Chemena Kamali’s deep, almost forensic study of Chloé’s vast archives has yielded plenty of fashion inspiration for the designer, but also some fun facts.
When she decided to make tailoring a key focus for her pre-spring collection, she discovered that the late Savile Row tailor Edward Sexton, who famously made suits for Mick Jagger and The Beatles, worked as a tailoring consultant in Chloé’s atelier in the ’90s when Stella McCartney was creative director.
Kamali did tailoring her way, though, recoloring menswear checks to match her powdery pastel palette; giving a slight hourglass shape to double-breasted coats; elongating jackets, and giving pants a slight ’70s flare.
As a foil, she doubled down on lingerie-inspired dresses and tops, and gave airy, pleated skirts balletic airs.
Lo and behold, it all felt very Chloé.
“We have a huge fan base of women coming to buy our perfectly cut pants and tailored jackets and suits,” she said during a walk-through of the collection, installed in Chloé’s Paris headquarters. “But I love the contrast between the precision of the tailoring and the sensuality, the romanticism of lingerie.”

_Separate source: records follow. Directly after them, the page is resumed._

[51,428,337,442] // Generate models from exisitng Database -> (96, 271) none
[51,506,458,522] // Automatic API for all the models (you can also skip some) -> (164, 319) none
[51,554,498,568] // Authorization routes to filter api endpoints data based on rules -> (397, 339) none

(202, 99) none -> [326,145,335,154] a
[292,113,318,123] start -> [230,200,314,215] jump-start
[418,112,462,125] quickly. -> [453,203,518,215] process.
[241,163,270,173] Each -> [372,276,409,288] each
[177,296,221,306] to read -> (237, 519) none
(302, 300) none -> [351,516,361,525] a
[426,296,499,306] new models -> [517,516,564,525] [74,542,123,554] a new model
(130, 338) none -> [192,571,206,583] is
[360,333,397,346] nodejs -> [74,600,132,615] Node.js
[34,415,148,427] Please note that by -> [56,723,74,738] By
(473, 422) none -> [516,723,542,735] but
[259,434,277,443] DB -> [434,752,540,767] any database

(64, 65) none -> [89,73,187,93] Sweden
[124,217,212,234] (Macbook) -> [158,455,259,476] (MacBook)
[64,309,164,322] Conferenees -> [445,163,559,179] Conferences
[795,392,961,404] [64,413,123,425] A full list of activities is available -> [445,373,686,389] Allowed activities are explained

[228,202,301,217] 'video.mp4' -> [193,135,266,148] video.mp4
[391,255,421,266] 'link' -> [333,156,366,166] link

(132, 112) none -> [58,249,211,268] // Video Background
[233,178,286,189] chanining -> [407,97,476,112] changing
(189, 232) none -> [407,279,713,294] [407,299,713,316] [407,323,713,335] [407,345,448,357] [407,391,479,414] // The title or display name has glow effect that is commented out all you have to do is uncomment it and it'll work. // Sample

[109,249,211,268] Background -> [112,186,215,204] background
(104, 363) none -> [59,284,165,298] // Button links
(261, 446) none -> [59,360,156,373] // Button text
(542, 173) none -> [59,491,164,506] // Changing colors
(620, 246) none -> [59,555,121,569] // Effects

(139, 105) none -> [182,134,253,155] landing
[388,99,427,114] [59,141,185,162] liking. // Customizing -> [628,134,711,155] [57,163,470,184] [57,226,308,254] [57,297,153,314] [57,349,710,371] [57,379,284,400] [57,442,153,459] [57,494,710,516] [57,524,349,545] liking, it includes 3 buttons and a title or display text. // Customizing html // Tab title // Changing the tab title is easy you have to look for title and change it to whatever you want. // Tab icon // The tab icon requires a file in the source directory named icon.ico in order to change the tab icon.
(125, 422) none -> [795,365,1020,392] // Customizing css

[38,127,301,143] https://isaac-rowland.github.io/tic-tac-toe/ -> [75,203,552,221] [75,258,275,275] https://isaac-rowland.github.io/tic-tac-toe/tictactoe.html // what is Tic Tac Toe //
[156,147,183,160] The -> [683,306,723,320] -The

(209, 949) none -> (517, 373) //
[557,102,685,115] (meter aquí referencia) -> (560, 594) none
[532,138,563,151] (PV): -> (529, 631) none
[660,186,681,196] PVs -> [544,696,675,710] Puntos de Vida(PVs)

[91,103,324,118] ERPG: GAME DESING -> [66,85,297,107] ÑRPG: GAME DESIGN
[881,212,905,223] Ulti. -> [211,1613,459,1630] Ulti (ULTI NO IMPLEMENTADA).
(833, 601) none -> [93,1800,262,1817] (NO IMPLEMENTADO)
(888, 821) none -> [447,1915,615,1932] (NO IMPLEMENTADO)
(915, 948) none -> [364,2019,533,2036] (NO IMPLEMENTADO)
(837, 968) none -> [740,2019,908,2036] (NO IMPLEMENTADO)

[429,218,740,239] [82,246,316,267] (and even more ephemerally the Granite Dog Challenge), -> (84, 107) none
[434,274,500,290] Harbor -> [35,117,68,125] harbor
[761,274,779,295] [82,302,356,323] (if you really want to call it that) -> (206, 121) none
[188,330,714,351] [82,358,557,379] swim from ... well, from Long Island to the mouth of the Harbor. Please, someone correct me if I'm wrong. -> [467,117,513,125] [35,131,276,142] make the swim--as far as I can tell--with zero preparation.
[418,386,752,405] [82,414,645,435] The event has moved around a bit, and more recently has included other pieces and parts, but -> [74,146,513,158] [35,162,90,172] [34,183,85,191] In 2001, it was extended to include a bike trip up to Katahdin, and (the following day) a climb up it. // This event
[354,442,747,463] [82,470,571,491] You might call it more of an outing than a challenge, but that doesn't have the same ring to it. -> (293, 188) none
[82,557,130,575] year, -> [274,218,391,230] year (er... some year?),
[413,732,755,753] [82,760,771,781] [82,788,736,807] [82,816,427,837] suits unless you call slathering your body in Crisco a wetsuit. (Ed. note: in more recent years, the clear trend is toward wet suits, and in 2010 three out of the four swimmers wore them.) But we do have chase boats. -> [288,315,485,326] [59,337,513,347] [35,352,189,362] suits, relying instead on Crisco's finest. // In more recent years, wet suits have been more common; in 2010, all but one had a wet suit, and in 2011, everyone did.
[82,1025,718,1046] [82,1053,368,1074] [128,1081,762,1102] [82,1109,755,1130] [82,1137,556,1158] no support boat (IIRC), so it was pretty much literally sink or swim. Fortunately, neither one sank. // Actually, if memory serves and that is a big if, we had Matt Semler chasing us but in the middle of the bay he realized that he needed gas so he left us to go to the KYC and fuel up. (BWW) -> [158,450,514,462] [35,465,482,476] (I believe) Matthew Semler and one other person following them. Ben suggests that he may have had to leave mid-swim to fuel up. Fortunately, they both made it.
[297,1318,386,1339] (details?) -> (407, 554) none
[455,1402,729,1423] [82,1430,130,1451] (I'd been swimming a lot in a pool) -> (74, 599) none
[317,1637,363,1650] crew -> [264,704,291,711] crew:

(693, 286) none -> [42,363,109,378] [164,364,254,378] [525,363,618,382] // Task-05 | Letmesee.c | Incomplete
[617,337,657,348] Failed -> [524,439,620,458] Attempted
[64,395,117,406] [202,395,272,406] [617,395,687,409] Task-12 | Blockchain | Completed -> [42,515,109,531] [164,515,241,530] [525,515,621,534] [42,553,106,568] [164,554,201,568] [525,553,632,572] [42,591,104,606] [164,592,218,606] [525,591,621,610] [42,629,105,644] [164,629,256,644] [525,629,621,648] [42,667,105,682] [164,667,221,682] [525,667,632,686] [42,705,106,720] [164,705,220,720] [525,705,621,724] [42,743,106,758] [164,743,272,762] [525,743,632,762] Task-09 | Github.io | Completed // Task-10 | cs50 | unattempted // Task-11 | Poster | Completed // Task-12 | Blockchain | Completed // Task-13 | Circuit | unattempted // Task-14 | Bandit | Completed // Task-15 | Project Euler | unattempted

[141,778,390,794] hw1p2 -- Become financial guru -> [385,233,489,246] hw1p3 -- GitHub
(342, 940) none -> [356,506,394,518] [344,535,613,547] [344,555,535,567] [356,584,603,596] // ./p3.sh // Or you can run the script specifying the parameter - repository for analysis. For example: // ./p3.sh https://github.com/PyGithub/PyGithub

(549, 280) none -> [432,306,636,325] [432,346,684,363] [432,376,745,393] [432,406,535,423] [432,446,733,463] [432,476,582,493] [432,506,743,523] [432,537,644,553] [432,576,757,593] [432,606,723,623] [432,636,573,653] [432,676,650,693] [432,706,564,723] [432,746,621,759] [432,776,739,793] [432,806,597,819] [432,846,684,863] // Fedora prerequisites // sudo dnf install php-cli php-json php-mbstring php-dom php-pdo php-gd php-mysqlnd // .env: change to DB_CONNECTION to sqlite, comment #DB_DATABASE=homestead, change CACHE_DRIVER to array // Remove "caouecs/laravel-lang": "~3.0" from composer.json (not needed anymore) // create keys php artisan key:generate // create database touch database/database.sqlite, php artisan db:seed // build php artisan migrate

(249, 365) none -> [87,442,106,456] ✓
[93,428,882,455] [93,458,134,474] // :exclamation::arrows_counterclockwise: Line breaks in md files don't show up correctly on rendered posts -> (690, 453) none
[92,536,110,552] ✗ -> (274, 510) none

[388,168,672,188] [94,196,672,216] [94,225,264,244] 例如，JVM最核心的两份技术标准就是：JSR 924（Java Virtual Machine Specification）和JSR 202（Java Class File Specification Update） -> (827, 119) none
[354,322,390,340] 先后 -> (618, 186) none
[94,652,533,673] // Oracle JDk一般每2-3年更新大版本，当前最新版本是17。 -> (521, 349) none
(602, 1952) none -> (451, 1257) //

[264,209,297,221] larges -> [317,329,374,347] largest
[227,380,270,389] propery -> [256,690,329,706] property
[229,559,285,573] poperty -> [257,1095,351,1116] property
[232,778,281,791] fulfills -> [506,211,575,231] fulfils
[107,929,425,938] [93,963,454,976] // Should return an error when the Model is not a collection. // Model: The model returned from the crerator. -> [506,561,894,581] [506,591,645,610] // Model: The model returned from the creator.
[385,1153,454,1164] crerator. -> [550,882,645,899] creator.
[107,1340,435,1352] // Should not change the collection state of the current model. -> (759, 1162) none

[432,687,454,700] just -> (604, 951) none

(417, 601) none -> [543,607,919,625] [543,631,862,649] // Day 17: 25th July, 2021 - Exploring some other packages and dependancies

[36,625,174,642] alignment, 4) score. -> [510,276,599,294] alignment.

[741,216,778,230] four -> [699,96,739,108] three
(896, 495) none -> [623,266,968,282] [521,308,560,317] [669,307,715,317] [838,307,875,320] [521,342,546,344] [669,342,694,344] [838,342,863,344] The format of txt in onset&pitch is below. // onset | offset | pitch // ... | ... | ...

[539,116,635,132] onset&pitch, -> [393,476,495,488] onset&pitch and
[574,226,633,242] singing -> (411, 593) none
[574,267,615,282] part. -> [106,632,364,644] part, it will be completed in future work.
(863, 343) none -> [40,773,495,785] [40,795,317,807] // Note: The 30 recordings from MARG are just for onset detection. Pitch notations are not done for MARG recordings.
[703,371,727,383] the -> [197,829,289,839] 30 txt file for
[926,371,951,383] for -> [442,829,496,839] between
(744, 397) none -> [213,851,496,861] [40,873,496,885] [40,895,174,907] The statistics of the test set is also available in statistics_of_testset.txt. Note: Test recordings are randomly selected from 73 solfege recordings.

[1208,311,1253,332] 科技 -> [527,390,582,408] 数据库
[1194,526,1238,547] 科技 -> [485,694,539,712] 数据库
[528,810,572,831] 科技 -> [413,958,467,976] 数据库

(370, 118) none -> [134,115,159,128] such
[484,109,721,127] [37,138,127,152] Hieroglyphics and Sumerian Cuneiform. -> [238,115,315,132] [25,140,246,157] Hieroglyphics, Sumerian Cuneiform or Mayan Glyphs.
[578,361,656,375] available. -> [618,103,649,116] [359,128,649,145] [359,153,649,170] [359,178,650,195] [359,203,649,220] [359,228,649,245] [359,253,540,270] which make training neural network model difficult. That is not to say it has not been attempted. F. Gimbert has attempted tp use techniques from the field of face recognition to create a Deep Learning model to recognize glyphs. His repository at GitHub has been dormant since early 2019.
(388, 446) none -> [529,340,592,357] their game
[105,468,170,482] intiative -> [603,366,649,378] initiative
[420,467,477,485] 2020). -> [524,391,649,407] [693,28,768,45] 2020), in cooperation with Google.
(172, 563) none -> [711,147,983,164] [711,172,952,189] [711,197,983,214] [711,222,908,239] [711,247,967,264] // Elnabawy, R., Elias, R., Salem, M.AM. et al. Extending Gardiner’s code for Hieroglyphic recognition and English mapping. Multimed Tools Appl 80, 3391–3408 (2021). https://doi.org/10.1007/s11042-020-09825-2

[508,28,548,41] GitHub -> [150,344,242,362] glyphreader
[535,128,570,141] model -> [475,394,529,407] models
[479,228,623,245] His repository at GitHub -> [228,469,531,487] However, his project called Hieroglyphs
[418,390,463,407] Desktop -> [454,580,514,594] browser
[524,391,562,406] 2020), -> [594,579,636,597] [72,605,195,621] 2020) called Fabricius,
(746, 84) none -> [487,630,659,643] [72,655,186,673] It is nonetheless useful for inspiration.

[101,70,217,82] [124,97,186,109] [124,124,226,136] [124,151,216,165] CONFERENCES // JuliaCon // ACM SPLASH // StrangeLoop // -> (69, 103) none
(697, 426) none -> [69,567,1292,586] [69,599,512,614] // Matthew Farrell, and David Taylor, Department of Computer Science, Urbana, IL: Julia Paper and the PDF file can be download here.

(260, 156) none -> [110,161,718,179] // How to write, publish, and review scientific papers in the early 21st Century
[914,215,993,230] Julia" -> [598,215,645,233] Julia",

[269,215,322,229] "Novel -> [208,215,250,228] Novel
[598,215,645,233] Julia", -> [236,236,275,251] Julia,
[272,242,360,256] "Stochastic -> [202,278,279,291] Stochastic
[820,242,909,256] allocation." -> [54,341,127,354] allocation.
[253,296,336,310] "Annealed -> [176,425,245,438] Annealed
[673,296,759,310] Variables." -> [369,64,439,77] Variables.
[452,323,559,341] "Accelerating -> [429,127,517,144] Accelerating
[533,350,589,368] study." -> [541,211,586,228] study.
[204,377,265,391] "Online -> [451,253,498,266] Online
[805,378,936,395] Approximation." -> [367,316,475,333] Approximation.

It added up to a free-spirited and resolutely feminine collection, and one with a subliminal British accent — perhaps reinforced by her look book models, who included Alexa Chung and Ella Valensi, daughter of American musician Nick Valensi of The Strokes fame.
“There’s this British way of mixing heritage pieces; these vintage-loving girls that dress in a more playful, spontaneous way,” she mused.
Kamali had some ideas of her own on how to knock out the stuffing out of a three-piece suit: Doffing the jacket and wearing a romantic blouse with tiered ruffles on the arm, or wearing a chunky, bib-like necklace in lieu of a shirt.
She also had some tough and tender moments with the Chloé name, spelling it out on a set of golden rings with low-key brass knuckle vibes, or as buttons on a cozy, multicolor cashmere cardigan.